Purty, her calico cat greeted her at the door, purring and winding herself about the ankles of the old lady who suddenly realized that the medicine stashed inside her purse wasn’t what she really wanted, not when she had something that needed her..

In my nursing experience, people need someone or something to get better for–or at least the process of rehabilitation goes much better when there is a loved one waiting at home. Even, perhaps especially, if that “someone” depends upon them.

2940013445222_p0_v1_s260x42034ff816cd604d91d26b52d7daf7e8417VICTORIA C. SLOTTO (Victoria C. Slotto, Author: Fiction, Poetry and Writing Prompts) ~ is an accomplished writer and poet. Winter is Past, published by Lucky Bat Books in 2012, is Victoria’s first novel. A second novel is in process. On Amazon and hot-off-the-press nonfiction is Beating the Odds: Support for Persons with Early Stage Dementia. Victoria’s ebooks (poetry and nonfiction) are free to Amazon Prime Members. Link HERE for Victoria’s Amazon page.

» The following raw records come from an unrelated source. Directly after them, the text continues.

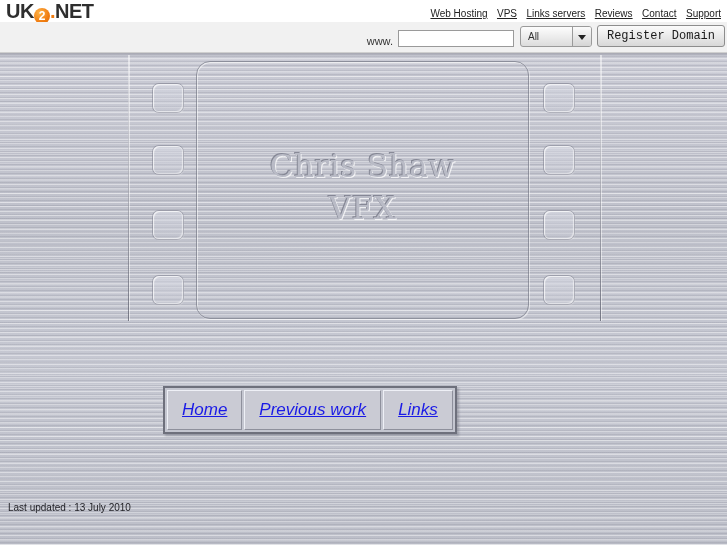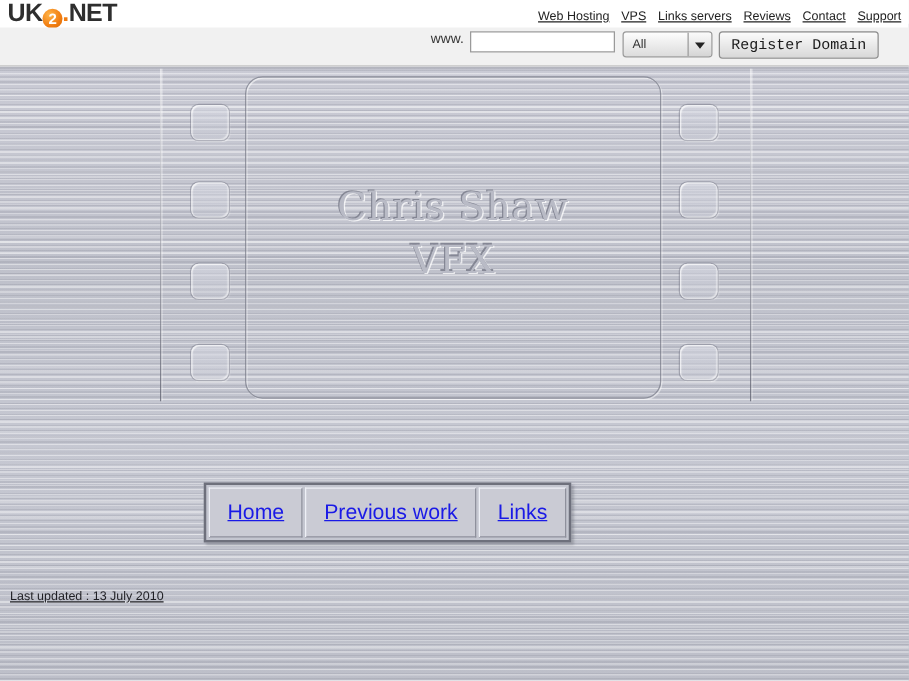--- a/index.html
+++ b/index.html
@@ -74,23 +74,23 @@
     position: absolute;
     left: 0; top: 22px;
     width: 727px;
     height: 31px;
     background: #f1f1f1;
     border-bottom: 1px solid #cfcfcf;
     box-sizing: border-box;
   }
   #search-group {
     position: absolute;
-    right: 24px; top: 3px;
+    right: 2px; top: 3px;
     display: flex;
-    align-items: flex-start;
+    align-items: flex-end;
   }
   #www-label {
     font-size: 11px;
     color: #333;
     margin-right: 5px;
   }
   #domain-input {
     width: 116px;
     height: 17px;
     border: 1px solid #9a9a9a;
@@ -267,31 +267,31 @@
     text-align: center;
     box-sizing: border-box;
   }
   .menu-cell + .menu-cell { margin-left: 2px; }
   .menu-cell a {
     font-family: "Liberation Sans", sans-serif;
     font-size: 17px;
     color: #1a1ae6;
     text-decoration: underline;
     white-space: nowrap;
+    font-style: italic;
   }
 
   
   #last-updated {
     position: absolute;
-    left: 8px; top: 419px;
+    left: 8px; top: 449px;
     font-size: 10px;
     color: #1f1f24;
     font-family: "Liberation Sans", sans-serif;
     white-space: nowrap;
-    text-decoration: underline;
   }
 </style>
 </head>
 <body>
 
 <div id="host-banner">
 
   <div id="host-logo-row">
     <div id="host-logo"><span class="lg-uk">UK</span><span class="lg-badge">2</span><span class="lg-dot">.</span><span class="lg-net">NET</span></div>
 

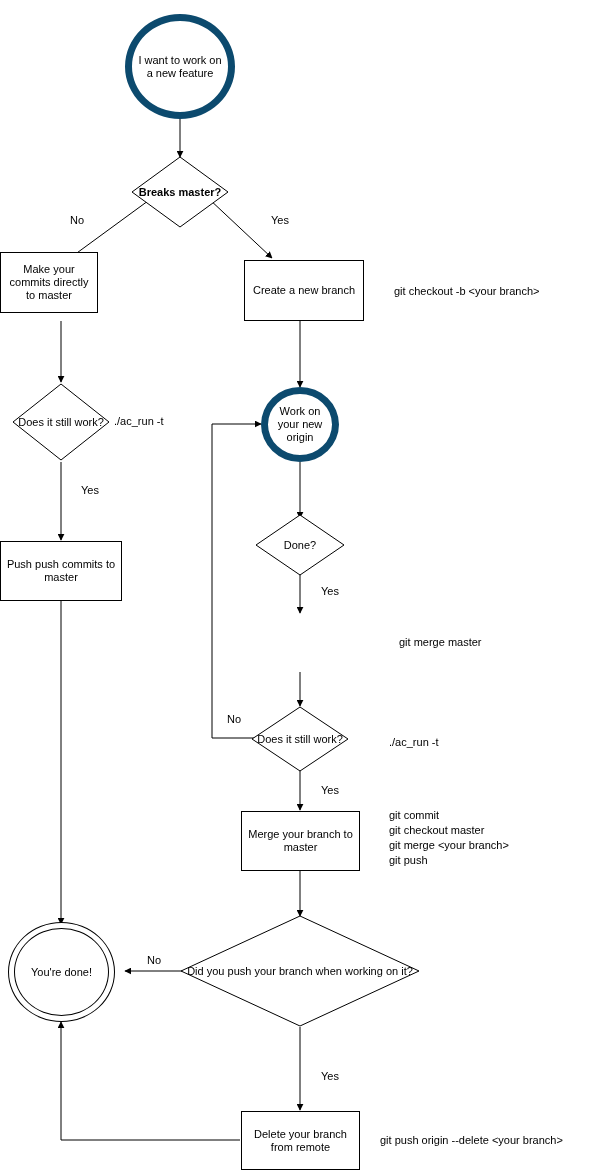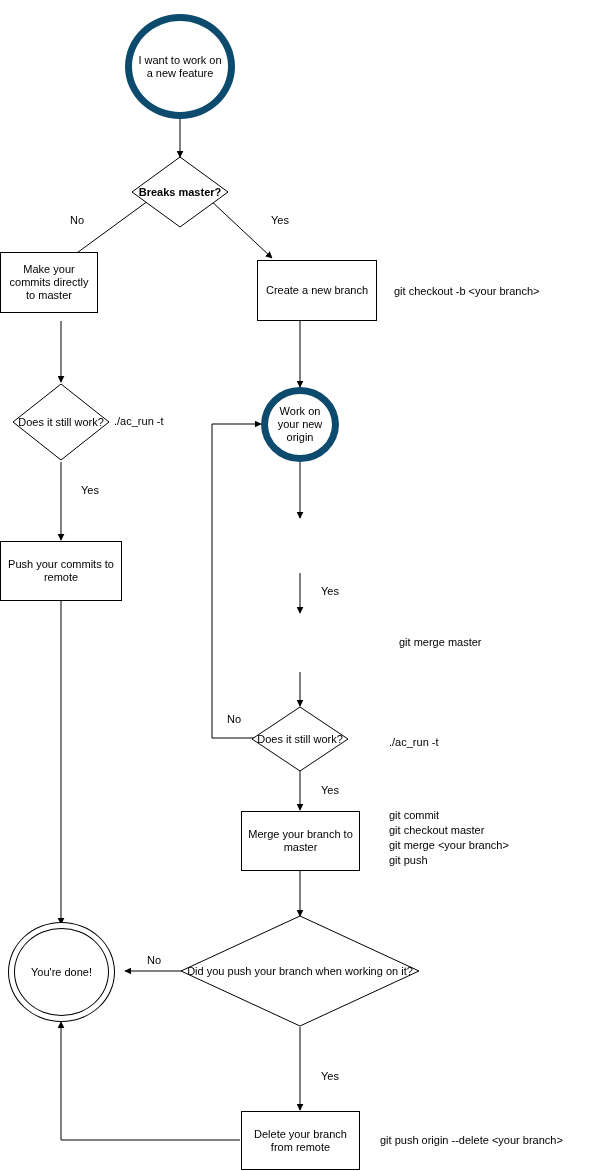--- a/index.html
+++ b/index.html
@@ -156,21 +156,21 @@
     <div class="dlabel">Breaks master?</div>
   </div>
 
   <div class="edge-label" style="left:70px; top:214px;">No</div>
   <div class="edge-label" style="left:271px; top:214px;">Yes</div>
 
   <div class="node rect" style="left:0px; top:252px; width:98px; height:61px;">
     <span class="label">Make your commits directly to master</span>
   </div>
 
-  <div class="node rect" style="left:257px; top:260px; width:120px; height:61px;">
+  <div class="node rect" style="left:244px; top:260px; width:120px; height:61px;">
     <span class="label">Create a new branch</span>
   </div>
 
   <div class="cmd" style="left:394px; top:284px;">git checkout -b &lt;your branch&gt;</div>
 
   <div class="diamond-wrap" style="left:12px; top:383px; width:98px; height:78px;">
     <svg class="dshape" viewBox="0 0 98 78">
       <polygon points="49,1 97,39 49,77 1,39" fill="#ffffff" stroke="#000000" stroke-width="1"></polygon>
     </svg>
     <div class="dlabel">Does it still work?</div>
@@ -178,23 +178,29 @@
 
   <div class="cmd" style="left:114px; top:414px;">./ac_run -t</div>
 
   <div class="node circle" style="left:261px; top:387px; width:78px; height:75px;">
     <span class="label">Work on your new origin</span>
   </div>
 
   <div class="edge-label" style="left:81px; top:484px;">Yes</div>
 
   <div class="node rect" style="left:0px; top:541px; width:122px; height:60px;">
-    <span class="label">Push your commits to remote</span>
-  </div>
-
+    <span class="label">Push push commits to master</span>
+  </div>
+
+  <div class="diamond-wrap" style="left:255px; top:514px; width:90px; height:62px;">
+    <svg class="dshape" viewBox="0 0 90 62">
+      <polygon points="45,1 89,31 45,61 1,31" fill="#ffffff" stroke="#000000" stroke-width="1"></polygon>
+    </svg>
+    <div class="dlabel">Done?</div>
+  </div>
 
   <div class="edge-label" style="left:321px; top:585px;">Yes</div>
 
 
   <div class="cmd" style="left:399px; top:635px;">git merge master</div>
 
   <div class="diamond-wrap" style="left:251px; top:706px; width:98px; height:66px;">
     <svg class="dshape" viewBox="0 0 98 66">
       <polygon points="49,1 97,33 49,65 1,33" fill="#ffffff" stroke="#000000" stroke-width="1"></polygon>
     </svg>

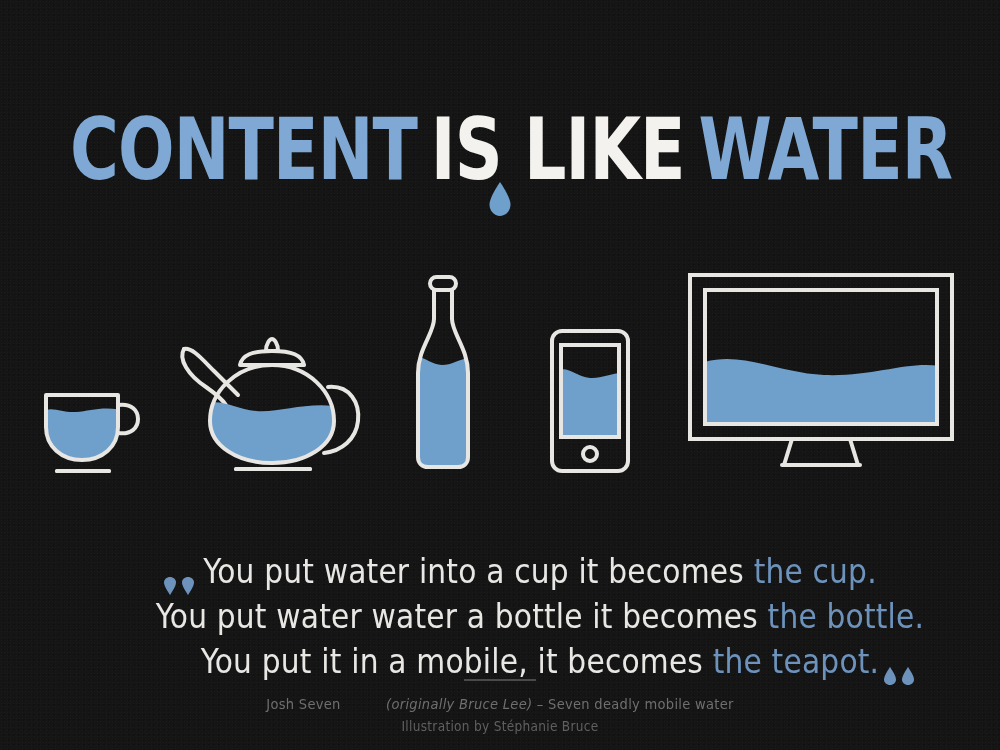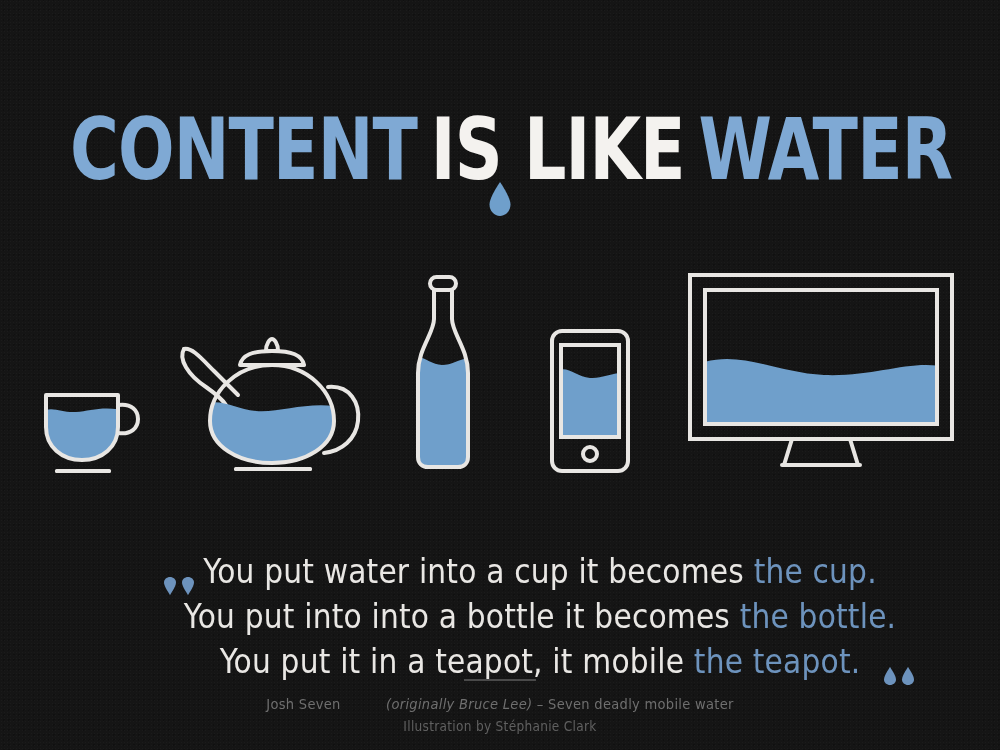--- a/index.html
+++ b/index.html
@@ -247,31 +247,31 @@
   <blockquote id="quote">
 
     <span class="qmark open">
       <svg viewBox="0 0 34 18" width="34" height="18">
         <path d="M8 18 C8 18 2 9.5 2 5.5 C2 2.4 4.7 0 8 0 C11.3 0 14 2.4 14 5.5 C14 9.5 8 18 8 18 Z" fill="#6d93bd"></path>
         <path d="M26 18 C26 18 20 9.5 20 5.5 C20 2.4 22.7 0 26 0 C29.3 0 32 2.4 32 5.5 C32 9.5 26 18 26 18 Z" fill="#6d93bd"></path>
       </svg>
     </span>
 
     <div class="line"><span>You put water into a cup it becomes </span><span class="hl">the cup.</span></div>
-    <div class="line"><span>You put into into a bottle it becomes </span><span class="hl">the bottle.</span></div>
-    <div class="line"><span>You put it in a teapot, it mobile </span><span class="hl">the teapot.</span></div>
+    <div class="line"><span>You put water water a bottle it becomes </span><span class="hl">the bottle.</span></div>
+    <div class="line"><span>You put it in a mobile, it becomes </span><span class="hl">the teapot.</span></div>
 
     <span class="qmark close">
       <svg viewBox="0 0 34 18" width="34" height="18">
         <path d="M8 0 C8 0 14 8.5 14 12.5 C14 15.6 11.3 18 8 18 C4.7 18 2 15.6 2 12.5 C2 8.5 8 0 8 0 Z" fill="#6d93bd"></path>
         <path d="M26 0 C26 0 32 8.5 32 12.5 C32 15.6 29.3 18 26 18 C22.7 18 20 15.6 20 12.5 C20 8.5 26 0 26 0 Z" fill="#6d93bd"></path>
       </svg>
     </span>
   </blockquote>
 
   <div id="divider"></div>
 
   <div id="credits">
     <div class="l1"><span>Josh Seven </span><span class="em">(originally Bruce Lee)</span><span> – Seven deadly mobile water</span></div>
-    <div class="l2">Illustration by Stéphanie Clark</div>
+    <div class="l2">Illustration by Stéphanie Bruce</div>
   </div>
 
 </div>
 
 </body></html>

Editorial note: Congratulations, Victoria, on that the long awaited publication of print copies of Jacaranda Rain, Collected Poems, 2012, Beautifully done.

Writers’ Fourth Wednesday is hosted by Victoria from January through October and will post from now on at 12:01 a.m. P.S.T., not at 7 p.m. P.S.T.

Author:

RN, former hospice nurse, kidney transplant survivor, spiritual seeker, novelist, poet—Victoria C. Slotto is the author of two novels: "Winter is Past" and "The Sin of His Father", a collection of poetry: "Jacaranda Rain," and a Kindle Single: "Beating the Odds--Support for Persons with Early Stage Dementia, " all of which are available in e-book and print formats. Use the link on my blog or visit my website at http://victoriacslotto.com/ to purchase. Thank you!

6 thoughts on “Needed

  1. Victoria: As a grief counselor, I find these welcome words ring true for me. Thank you!. Your first lines remind me of Mary Oliver’s words in her poem “When Death Comes”

    ” When it’s over, I don’t want to wonder
    if I have made of my life something, particular, and real,
    I don’t want to find myself sighing and frightened.
    or full of argument.

    I don’t want to end up simply having visited this world.”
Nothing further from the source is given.